THE PROBLEM: Provide only the number of lines in the data below that contain the word "background".

AVAILABLE DATA:

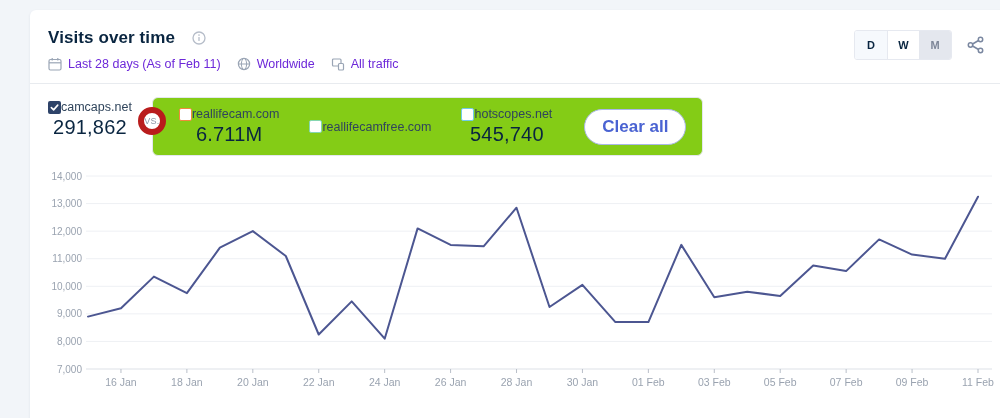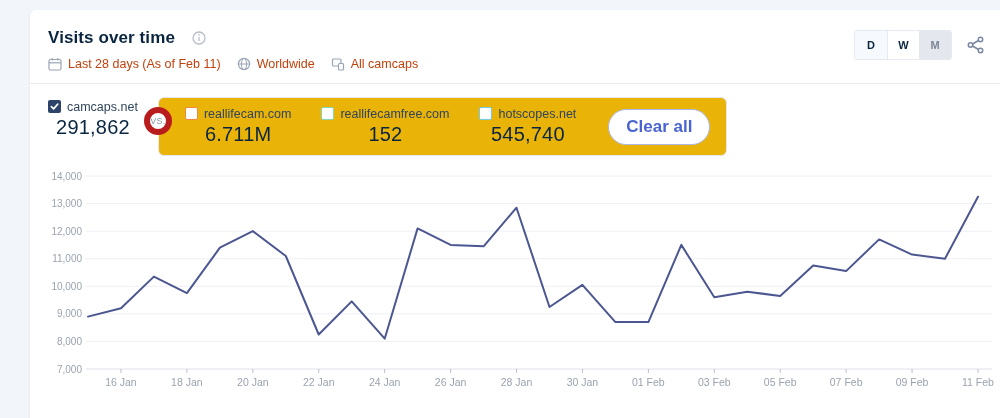--- a/index.html
+++ b/index.html
@@ -19,21 +19,21 @@
   }
   
   .card-header {
     display:flex; justify-content:space-between; align-items:flex-start;
     padding:18px 20px 12px 18px;
   }
   .title-row { display:flex; align-items:center; gap:17px; }
   .card-title { font-size:17px; font-weight:bold; color:#092540; letter-spacing:.1px; }
   .meta-row {
     display:flex; align-items:center; gap:16px;
-    margin-top:9px; font-size:12.5px; color:#c2410c;
+    margin-top:9px; font-size:12.5px; color:#6d28d9;
   }
   .meta-item { display:flex; align-items:center; gap:6px; }
   .icon-gray { color:#9aa5b5; display:inline-flex; }
   .header-right { display:flex; align-items:center; gap:14px; margin-top:2px; }
   .seg-group {
     display:flex; border:1px solid #e6e9f0; border-radius:3px; overflow:hidden; height:30px;
   }
   .seg-btn {
     width:32px; height:100%; display:flex; align-items:center; justify-content:center;
     font-size:11px; font-weight:bold; color:#092540; cursor:pointer;
@@ -43,21 +43,21 @@
   .seg-w { background:#ffffff; border-left:1px solid #e6e9f0; }
   .seg-m { background:#e4e7ee; color:#7d8698; }
   .share-btn { display:inline-flex; color:#7a87a0; cursor:pointer; }
   .divider { border-top:1px solid #e8ebef; }
   
   .legend-row {
     display:flex; align-items:flex-start;
     padding:13px 18px 0 18px;
   }
   .main-site { margin-top:3px; }
-  .site-label-row { display:flex; gap:6px; }
+  .site-label-row { display:flex; align-items:center; }
   .site-name { font-size:12.5px; color:#30455c; }
   .site-value {
     font-size:20px; color:#092540; margin-top:2px; text-align:center;
     letter-spacing:.2px;
   }
   .checkbox-checked {
     width:13px; height:13px; border-radius:2px; display:inline-flex;
     align-items:center; justify-content:center; flex:none; cursor:pointer;
   }
   .swatch {
@@ -67,21 +67,21 @@
   .vs-badge {
     width:28px; height:28px; border-radius:50%;
     background:#fff; border:6px solid #b91c1c;
     display:flex; align-items:center; justify-content:center;
     font-size:9px; color:#8b95a6; letter-spacing:.3px;
     margin:10px -14px 0 6px; position:relative; z-index:2; flex:none;
   }
   .compare-box {
     display:flex; align-items:center; gap:30px;
     border:1px solid #e4e7ee; border-radius:6px;
-    padding:9px 16px 9px 26px; background:#eab308;
+    padding:9px 16px 9px 26px; background:#84cc16;
   }
   .clear-all-btn {
     border:1px solid #aab7e8; color:#4a63d2; background:#fff;
     border-radius:999px; padding:7px 17px; font-size:17px; font-weight:bold;
     cursor:pointer; font-family:inherit; margin-left:2px;
   }
   
   .chart-wrap { position:relative; margin-top:12px; }
   .chart-wrap svg { display:block; }
   text { font-family:"Liberation Sans", sans-serif; }
@@ -125,21 +125,21 @@
           </span>
           <span>Worldwide</span>
         </span>
         <span class="meta-item">
           <span class="icon-gray">
             <svg width="14" height="14" viewBox="0 0 14 14">
                 <rect x="1.5" y="2" width="8.5" height="7" rx="1" fill="none" stroke="#9aa5b5" stroke-width="1.2"></rect>
                 <rect x="7.5" y="6.5" width="5" height="6.5" rx="1" fill="#fff" stroke="#9aa5b5" stroke-width="1.2"></rect>
               </svg>
           </span>
-          <span>All camcaps</span>
+          <span>All traffic</span>
         </span>
       </div>
     </div>
     <div class="header-right">
       <div class="seg-group">
         <button class="seg-btn seg-d">D</button>
         <button class="seg-btn seg-w">W</button>
         <button class="seg-btn seg-m">M</button>
       </div>
       <span class="share-btn">
@@ -177,21 +177,20 @@
           <span class="swatch" style="border-color: rgb(240, 137, 60);"></span>
           <span class="site-name">reallifecam.com</span>
         </div>
         <div class="site-value">6.711M</div>
       </div>
       <div>
         <div class="site-label-row">
           <span class="swatch" style="border-color: rgb(133, 214, 177);"></span>
           <span class="site-name">reallifecamfree.com</span>
         </div>
-        <div class="site-value">152</div>
       </div>
       <div>
         <div class="site-label-row">
           <span class="swatch" style="border-color: rgb(114, 203, 231);"></span>
           <span class="site-name">hotscopes.net</span>
         </div>
         <div class="site-value">545,740</div>
       </div>
       <button class="clear-all-btn">Clear all</button>
     </div>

EXERCISE OUTPUT: 6